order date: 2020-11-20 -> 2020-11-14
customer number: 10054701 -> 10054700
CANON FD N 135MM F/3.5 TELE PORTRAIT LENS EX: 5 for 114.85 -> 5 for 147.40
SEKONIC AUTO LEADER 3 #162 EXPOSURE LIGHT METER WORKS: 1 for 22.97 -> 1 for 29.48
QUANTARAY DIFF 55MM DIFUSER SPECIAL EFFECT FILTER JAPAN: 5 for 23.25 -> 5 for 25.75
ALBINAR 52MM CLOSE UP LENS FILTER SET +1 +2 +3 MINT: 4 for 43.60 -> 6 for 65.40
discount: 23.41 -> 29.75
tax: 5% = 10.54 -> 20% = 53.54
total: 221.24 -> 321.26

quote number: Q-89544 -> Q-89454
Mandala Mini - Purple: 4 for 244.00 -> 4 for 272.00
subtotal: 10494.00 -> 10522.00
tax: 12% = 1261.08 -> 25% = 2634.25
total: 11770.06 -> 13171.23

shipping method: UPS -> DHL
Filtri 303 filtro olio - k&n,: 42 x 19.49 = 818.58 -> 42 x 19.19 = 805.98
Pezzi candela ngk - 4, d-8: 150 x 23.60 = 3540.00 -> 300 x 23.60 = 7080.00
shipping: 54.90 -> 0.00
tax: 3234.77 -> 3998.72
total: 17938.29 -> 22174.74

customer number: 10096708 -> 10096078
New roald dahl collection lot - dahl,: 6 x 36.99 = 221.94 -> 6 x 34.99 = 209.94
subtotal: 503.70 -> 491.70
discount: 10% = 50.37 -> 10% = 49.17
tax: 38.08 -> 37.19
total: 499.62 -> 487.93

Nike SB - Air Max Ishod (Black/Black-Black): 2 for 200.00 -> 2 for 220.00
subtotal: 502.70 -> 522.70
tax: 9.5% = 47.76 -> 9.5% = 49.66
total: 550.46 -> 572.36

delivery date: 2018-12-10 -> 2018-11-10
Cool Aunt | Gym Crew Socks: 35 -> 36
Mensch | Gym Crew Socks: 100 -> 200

========================

WHAT IS EXPECTED: Where does the word "subtotal" appear in the records above? Return every line that holds it.

ANSWER FOR THE TASK:
subtotal: 10494.00 -> 10522.00
subtotal: 503.70 -> 491.70
subtotal: 502.70 -> 522.70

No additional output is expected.